Les confieso que soy más seguidor del pensamiento de Emilio Lledó, Fernando Savater o Adela Cortina que del madrileño Antonio Escohotado. Pero también les debo reconocer el magnetismo de una figura controvertida, que se apagó hace unos días y a la que Madrid dedicará una estatua, como tributo y reconocimiento para las generaciones venideras, «por su libertad, su vitalidad y su profundidad». Tres cualidades, vividas contra corriente en muchas ocasiones, que nos deberían servir de estímulo y referente.

La biografía de Escohotado, es como una vida novelada llena de escenarios diversos y secuencias complicadas, vividas todas ellas con inusitada pasión hasta el último minuto. A la vez que llena de contradicciones y osadías, de un sentido evolutivo marcado por una intensidad absoluta y la vehemencia de sus planteamientos. Pasó de querer alistarse al Vietcong en su juventud, a ser funcionario del Instituto de Crédito Oficial, o confesarse como un liberal en su madurez. Presidiario, ensayista, traductor, profesor, y sobre todo filósofo.
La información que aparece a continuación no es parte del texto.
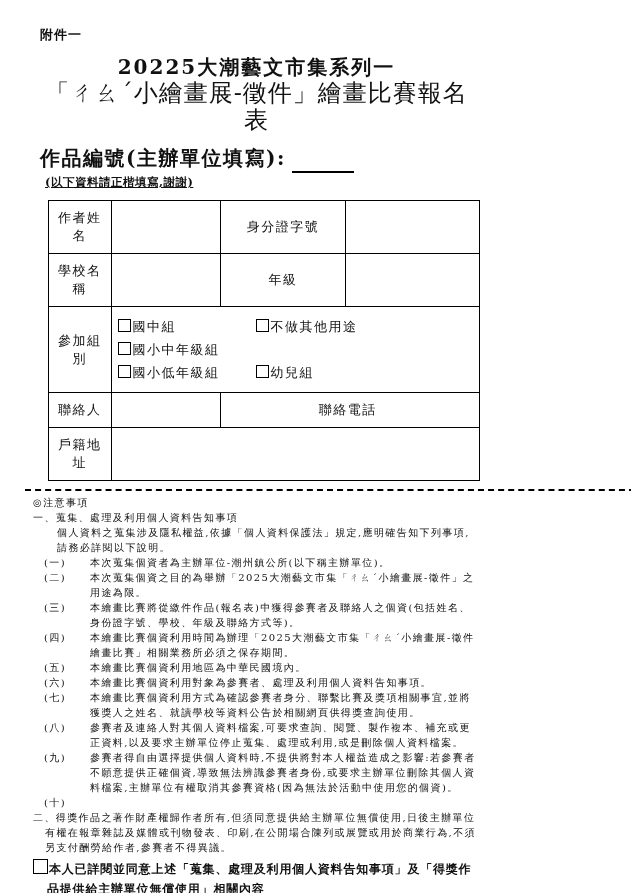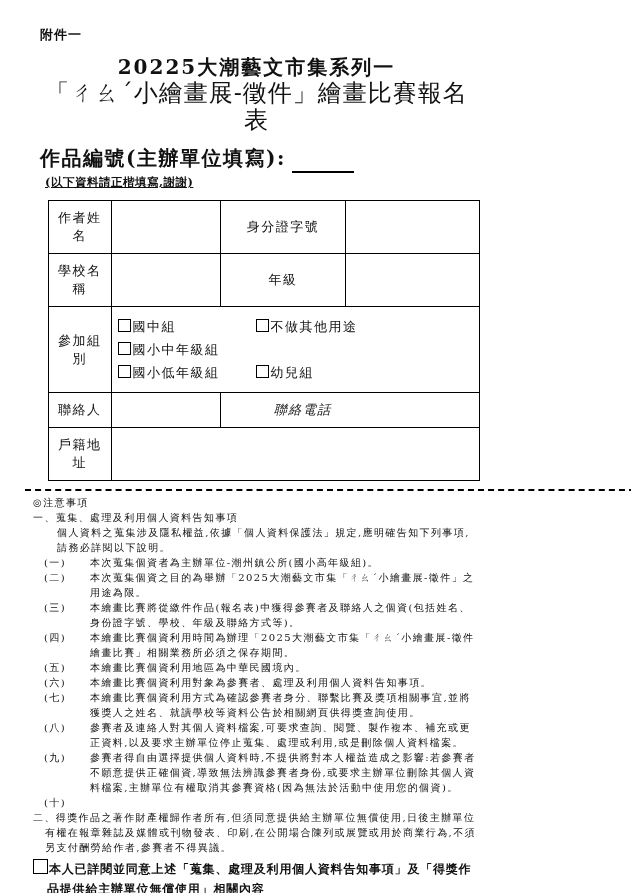--- a/index.html
+++ b/index.html
@@ -61,21 +61,21 @@
   .grp-cell { padding-left: 6px !important; line-height: 23px; }
   .grp { display: inline-block; white-space: nowrap; }
   .grp.w1 { width: 138px; }
   .grp.w2 { width: 174px; }
   .cb {
     display: inline-block; width: 11px; height: 11px;
     border: 1.2px solid #000; vertical-align: -1px; margin-right: 2px;
     background: #fff;
   }
   .phone-label {
-    display: inline-block; width: 148px; text-align: center; font-style: italic;
+    display: inline-block; width: 148px; text-align: right;
   }
   .dashed {
     margin: 8px 0 0 -8px;
     width: 610px; height: 0;
     border-top: 2.5px dashed #000;
   }
   .notes {
     margin-top: 4px;
     font-size: 10px;
     letter-spacing: 1.4px;
@@ -169,21 +169,21 @@
 
   <div class="dashed"></div>
 
   <div class="notes">
     <div class="hdr">◎注意事項</div>
     <div>一、蒐集、處理及利用個人資料告知事項</div>
     <div class="s1-intro">個人資料之蒐集涉及隱私權益,依據「個人資料保護法」規定,應明確告知下列事項,請務必詳閱以下說明。</div>
 
     <div class="item">
         <span class="num">(一)</span>
-        <span class="txt">本次蒐集個資者為主辦單位-潮州鎮公所(國小高年級組)。</span>
+        <span class="txt">本次蒐集個資者為主辦單位-潮州鎮公所(以下稱主辦單位)。</span>
       </div>
     <div class="item">
         <span class="num">(二)</span>
         <span class="txt">本次蒐集個資之目的為舉辦「2025大潮藝文市集「ㄔㄠˊ小繪畫展-徵件」之用途為限。</span>
       </div>
     <div class="item">
         <span class="num">(三)</span>
         <span class="txt">本繪畫比賽將從繳件作品(報名表)中獲得參賽者及聯絡人之個資(包括姓名、身份證字號、學校、年級及聯絡方式等)。</span>
       </div>
     <div class="item">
Hijo de la corriente contracultural de los años 60, de la revolución sexual y de lo políticamente incorrecto, como lo muestran sus intervenciones o su obra El espíritu de la comedia, sobre sociología política, donde destacan los personajes del impostor, el bufón y el magnate. Fue un pensador valiente, de una enorme sinceridad intelectual, con una cultura vastísima, militante en el debate social presente en la frontera de los temas tabúes como la eutanasia, el aborto, el mercado o el consumo de drogas.

Pero más allá de una obra extensa e intensa de la que quedan sus ensayos, destacan dos constantes en su pensamiento y su historia vital que le hacen brillar especialmente en nuestros días. De un lado, era un personaje libertario, que magnificaba su amor por una libertad sin límites, tanto en lo personal - «de la piel para dentro comienza mi jurisdicción soberana, defiendo el derecho a la extravagancia» -, como frente a cualquier tipo de poder, situándose por encima de las derechas y las izquierdas, desconfiando de un Estado que -antes o después- toma como rehén los derechos individuales. La libertad no se mide ni se pesa, se lamenta cuando no se tiene, manifestaba este autor que se situaba contra la coacción de todas las servidumbres y miedos.

De otro lado, mostraba una inquietud permanente y sincera por el conocimiento. El sentido de la vida era la curiosidad. Uno fundamentalmente se muere de analfabetismo. La ignorancia es lo que mata, insistía el autor de ‘Caos y Orden’, en estos tiempos de la posverdad. Poco antes de morir, declaraba a un periodista «veo a otros viejos de mi edad intentando evitar, o saber, lo inevitable, y me da pena y me da orgullo. Pena de ellos y orgullo de haber llegado a mi situación, donde prestarle atención a la fonética noruega y a la geología de Islandia, es lo único que me permite sentir lo previo, es decir, si la vida se despide, yo me despido antes. ¿tú pataleas ante lo inevitable? Yo no». Aprender es cambiar de ideas, decía, por eso no tuvo inconveniente en reconocer y transitar por discursos muy diversos, incluso antagónicos. La gente viene a confirmar sus ideas como dogmas, se quejaba en un país donde casi todos dogmatizan ideologías y creencias desde un sectarismo pobre, simple y atroz. Madrid lo recordará con la frase misma que eligió para su epitafio, y que nos podría servir de faro luminoso a todos en esta hora: «Quise ser valiente y aprendí a estudiar».